> **PROBLEM DESCRIPTION**
I need the number of lines in the data that include "connector"; reply with that number alone.

[Records contained in a dataset]

>>>>>

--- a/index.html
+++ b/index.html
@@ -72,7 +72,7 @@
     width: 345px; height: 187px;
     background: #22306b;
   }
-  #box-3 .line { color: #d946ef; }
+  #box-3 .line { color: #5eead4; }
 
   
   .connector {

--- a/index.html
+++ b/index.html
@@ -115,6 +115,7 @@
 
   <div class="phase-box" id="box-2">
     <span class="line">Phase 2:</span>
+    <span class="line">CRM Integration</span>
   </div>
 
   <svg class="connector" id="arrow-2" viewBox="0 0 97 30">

<<<<<
>>>>>

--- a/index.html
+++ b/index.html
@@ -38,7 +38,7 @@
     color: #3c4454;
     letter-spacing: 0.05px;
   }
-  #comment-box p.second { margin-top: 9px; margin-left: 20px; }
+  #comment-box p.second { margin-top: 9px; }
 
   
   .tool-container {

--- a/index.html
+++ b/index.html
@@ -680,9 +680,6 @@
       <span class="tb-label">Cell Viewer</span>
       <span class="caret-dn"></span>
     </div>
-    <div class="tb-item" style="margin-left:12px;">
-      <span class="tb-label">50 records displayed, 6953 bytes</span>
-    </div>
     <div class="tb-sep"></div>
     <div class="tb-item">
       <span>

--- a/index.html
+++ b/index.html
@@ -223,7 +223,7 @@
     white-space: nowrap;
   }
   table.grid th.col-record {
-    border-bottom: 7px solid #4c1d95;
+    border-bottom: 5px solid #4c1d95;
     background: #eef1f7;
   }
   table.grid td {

<<<<<

> **ANSWER SECTION**
2